Lock a rate for a set period with a fixed-rate advance

Switch all or part of your balance to a fixed rate. If your needs change and you want a variable rate, easily convert it back.

The fixed-rate advance is a feature of your Wells Fargo home equity line of credit. This option lets you enjoy the benefits of your line of credit and the ability to lock an interest rate on your balance for terms of 1 - 20 years.,

A fixed interest rate, as opposed to the variable rate on your home equity line of credit, can be important in certain financial situations. The fixed-rate advance may be a good option if:

  • You want to have fixed monthly payments.
  • You're worried about rising interest rates.
  • You want to repay your entire balance during a set term (for longer terms only).

Without a fixed-rate advance, your home equity line of credit balance is charged the current variable rate. With the fixed-rate advance option, you can convert any or all of that balance, with a minimum of $10,000, to a fixed rate for a set term. Your fixed interest rate, and thus your monthly payments, are calculated differently and may be higher than payments at your variable rate. When your fixed-rate advance term ends, any unpaid balance reverts back to the current variable rate.

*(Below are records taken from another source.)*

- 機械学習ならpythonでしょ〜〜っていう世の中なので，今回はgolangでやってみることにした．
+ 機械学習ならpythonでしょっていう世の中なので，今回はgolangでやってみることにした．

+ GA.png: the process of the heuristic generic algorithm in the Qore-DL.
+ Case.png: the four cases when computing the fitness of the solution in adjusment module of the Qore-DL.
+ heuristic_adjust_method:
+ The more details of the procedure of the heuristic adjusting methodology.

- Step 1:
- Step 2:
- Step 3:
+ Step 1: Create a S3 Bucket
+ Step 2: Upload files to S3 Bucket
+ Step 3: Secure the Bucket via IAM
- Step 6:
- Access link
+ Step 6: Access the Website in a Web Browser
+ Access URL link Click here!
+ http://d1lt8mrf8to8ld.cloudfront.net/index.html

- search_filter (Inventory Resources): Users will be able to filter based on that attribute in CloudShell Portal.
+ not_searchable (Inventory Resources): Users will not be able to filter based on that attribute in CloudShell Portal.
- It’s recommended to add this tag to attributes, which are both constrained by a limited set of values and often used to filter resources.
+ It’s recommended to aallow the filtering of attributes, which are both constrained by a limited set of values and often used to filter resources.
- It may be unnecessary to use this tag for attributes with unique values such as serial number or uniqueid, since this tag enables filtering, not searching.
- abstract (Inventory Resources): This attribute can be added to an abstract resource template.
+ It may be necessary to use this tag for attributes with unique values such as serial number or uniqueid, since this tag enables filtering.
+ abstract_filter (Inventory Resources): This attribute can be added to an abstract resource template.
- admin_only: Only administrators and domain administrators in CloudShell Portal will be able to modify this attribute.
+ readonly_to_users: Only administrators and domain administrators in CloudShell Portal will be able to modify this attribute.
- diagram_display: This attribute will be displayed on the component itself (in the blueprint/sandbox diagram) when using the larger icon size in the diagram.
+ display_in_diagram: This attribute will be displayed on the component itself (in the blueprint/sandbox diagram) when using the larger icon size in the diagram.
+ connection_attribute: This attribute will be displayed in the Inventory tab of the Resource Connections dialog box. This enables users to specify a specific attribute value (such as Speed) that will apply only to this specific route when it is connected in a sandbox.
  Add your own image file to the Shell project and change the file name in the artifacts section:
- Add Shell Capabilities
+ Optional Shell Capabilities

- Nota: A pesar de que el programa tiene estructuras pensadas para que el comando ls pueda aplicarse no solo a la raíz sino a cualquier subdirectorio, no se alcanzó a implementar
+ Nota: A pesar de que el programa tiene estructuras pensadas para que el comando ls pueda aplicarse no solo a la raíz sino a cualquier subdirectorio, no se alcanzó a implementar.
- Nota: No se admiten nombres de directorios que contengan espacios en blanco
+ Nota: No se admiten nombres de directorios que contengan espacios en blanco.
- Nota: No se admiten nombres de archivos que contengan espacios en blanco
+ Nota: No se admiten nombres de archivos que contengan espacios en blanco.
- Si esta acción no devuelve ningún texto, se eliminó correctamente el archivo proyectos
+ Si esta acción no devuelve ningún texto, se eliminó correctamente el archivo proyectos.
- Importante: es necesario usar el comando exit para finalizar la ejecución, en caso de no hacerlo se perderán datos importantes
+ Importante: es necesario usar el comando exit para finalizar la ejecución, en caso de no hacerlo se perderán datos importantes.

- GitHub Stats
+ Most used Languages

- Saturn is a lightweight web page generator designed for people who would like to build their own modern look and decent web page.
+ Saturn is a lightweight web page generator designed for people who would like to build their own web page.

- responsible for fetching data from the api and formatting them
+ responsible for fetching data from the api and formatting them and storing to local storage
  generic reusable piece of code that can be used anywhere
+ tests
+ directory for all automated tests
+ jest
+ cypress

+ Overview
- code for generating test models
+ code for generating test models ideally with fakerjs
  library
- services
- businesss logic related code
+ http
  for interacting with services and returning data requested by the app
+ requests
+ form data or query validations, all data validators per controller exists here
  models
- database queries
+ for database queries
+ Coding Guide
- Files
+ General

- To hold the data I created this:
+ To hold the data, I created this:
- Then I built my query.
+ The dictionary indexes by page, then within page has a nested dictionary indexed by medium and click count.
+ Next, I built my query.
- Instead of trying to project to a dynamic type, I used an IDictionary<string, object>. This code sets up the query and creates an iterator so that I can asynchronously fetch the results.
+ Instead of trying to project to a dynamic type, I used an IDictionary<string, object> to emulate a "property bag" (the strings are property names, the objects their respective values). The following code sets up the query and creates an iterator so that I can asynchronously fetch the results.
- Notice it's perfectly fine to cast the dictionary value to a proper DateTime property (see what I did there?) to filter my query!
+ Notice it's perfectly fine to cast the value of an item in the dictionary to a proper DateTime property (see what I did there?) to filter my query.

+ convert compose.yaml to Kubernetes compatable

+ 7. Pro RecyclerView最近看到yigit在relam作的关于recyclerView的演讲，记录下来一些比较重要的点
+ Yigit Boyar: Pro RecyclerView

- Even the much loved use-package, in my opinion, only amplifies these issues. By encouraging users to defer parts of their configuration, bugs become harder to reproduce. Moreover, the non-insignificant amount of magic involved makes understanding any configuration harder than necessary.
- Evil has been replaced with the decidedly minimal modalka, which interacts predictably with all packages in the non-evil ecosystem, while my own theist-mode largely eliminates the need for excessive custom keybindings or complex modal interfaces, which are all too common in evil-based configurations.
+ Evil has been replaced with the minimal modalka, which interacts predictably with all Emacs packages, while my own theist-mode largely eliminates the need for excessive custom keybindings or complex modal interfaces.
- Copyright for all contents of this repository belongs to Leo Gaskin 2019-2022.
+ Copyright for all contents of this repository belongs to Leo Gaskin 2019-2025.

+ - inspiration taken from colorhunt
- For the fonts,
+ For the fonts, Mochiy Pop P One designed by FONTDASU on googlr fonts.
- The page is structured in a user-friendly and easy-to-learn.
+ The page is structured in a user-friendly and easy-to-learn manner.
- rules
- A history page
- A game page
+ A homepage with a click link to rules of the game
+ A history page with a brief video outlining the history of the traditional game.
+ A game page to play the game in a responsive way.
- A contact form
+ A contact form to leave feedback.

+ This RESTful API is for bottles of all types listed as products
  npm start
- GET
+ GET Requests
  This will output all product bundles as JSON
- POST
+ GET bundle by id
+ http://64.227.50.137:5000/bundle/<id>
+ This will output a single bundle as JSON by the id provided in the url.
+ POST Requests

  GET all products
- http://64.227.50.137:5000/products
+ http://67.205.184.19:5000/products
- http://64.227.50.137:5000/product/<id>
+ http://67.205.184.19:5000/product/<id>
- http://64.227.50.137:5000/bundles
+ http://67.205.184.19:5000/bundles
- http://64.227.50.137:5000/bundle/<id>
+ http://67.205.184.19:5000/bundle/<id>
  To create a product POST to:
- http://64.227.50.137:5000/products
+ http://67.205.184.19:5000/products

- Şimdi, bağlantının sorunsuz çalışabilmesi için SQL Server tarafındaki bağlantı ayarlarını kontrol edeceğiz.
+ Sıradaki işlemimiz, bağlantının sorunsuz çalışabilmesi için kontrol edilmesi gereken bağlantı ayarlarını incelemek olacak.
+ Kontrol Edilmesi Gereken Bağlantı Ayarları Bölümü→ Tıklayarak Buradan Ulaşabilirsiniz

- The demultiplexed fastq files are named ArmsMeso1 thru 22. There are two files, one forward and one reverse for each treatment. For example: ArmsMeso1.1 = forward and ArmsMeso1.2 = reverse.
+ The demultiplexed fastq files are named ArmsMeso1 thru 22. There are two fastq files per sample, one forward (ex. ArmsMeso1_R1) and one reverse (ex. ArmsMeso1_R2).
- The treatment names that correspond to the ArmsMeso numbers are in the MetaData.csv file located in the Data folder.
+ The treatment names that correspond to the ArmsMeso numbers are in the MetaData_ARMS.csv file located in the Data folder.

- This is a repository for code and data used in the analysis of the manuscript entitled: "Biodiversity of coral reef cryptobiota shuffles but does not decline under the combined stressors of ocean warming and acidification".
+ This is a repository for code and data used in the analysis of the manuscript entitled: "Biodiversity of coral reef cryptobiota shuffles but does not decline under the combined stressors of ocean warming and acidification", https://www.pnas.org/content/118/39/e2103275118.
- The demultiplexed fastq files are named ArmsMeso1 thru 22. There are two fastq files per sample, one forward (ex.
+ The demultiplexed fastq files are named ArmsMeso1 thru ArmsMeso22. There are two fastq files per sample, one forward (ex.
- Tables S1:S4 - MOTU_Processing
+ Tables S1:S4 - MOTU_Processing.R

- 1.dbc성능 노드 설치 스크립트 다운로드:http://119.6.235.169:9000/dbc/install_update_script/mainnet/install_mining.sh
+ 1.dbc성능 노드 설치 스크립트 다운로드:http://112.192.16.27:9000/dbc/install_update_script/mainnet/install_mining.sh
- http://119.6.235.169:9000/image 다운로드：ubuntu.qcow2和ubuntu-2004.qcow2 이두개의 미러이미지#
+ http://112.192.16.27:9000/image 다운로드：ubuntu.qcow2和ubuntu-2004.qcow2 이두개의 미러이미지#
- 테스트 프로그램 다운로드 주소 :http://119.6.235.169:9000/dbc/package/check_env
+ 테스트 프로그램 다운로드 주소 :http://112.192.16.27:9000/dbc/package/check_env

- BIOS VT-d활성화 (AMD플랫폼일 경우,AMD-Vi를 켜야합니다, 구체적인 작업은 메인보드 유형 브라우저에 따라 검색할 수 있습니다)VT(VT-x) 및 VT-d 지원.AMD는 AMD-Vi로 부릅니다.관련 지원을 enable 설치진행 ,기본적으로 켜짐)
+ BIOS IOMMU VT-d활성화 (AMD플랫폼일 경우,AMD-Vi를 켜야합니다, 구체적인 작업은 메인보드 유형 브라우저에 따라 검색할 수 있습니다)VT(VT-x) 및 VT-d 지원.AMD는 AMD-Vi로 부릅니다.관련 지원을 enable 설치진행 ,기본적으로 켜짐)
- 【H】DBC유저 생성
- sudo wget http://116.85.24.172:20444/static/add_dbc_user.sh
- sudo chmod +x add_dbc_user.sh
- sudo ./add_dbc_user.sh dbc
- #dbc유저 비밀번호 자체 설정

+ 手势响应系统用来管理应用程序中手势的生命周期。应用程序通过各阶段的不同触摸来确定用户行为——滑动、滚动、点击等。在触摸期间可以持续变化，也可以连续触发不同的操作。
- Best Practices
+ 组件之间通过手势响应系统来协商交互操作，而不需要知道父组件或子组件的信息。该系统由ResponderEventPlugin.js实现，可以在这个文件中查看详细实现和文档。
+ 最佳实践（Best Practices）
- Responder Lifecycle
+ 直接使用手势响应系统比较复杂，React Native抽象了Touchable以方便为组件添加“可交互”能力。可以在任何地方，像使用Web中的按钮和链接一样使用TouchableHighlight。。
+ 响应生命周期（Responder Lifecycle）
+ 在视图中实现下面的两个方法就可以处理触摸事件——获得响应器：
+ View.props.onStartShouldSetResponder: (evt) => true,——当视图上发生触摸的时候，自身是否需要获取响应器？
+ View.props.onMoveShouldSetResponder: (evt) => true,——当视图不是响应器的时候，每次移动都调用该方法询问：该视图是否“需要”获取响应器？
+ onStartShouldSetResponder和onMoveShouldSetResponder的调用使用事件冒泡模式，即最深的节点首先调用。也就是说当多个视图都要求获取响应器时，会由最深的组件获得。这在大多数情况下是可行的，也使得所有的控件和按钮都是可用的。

You can get a fixed-rate advance:

  • At closing, when you originate your home equity line of credit
  • After closing, any time during the draw period

Whether you take an advance at closing or afterwards, you can convert your existing fixed-rate advance back to a variable rate at any point during your draw period. The ability to return to a variable rate may be helpful in certain situations — for example, if the current market rate is lower than the rate on your fixed-rate advance.

You can take 2 fixed-rate advances per year and can have up to 3 at any given time. The minimum amount for an advance is $10,000.

Let's say you have a $50,000 line of credit and you want to take a fixed-rate advance of $25,000 to pay for a kitchen remodel. The terms of your advance will determine your monthly payments, but you can be sure they won't change during that set period, even if the variable rate goes up. You'll still have access to the unused portion of your line of credit to help cover any other repairs or major expenses.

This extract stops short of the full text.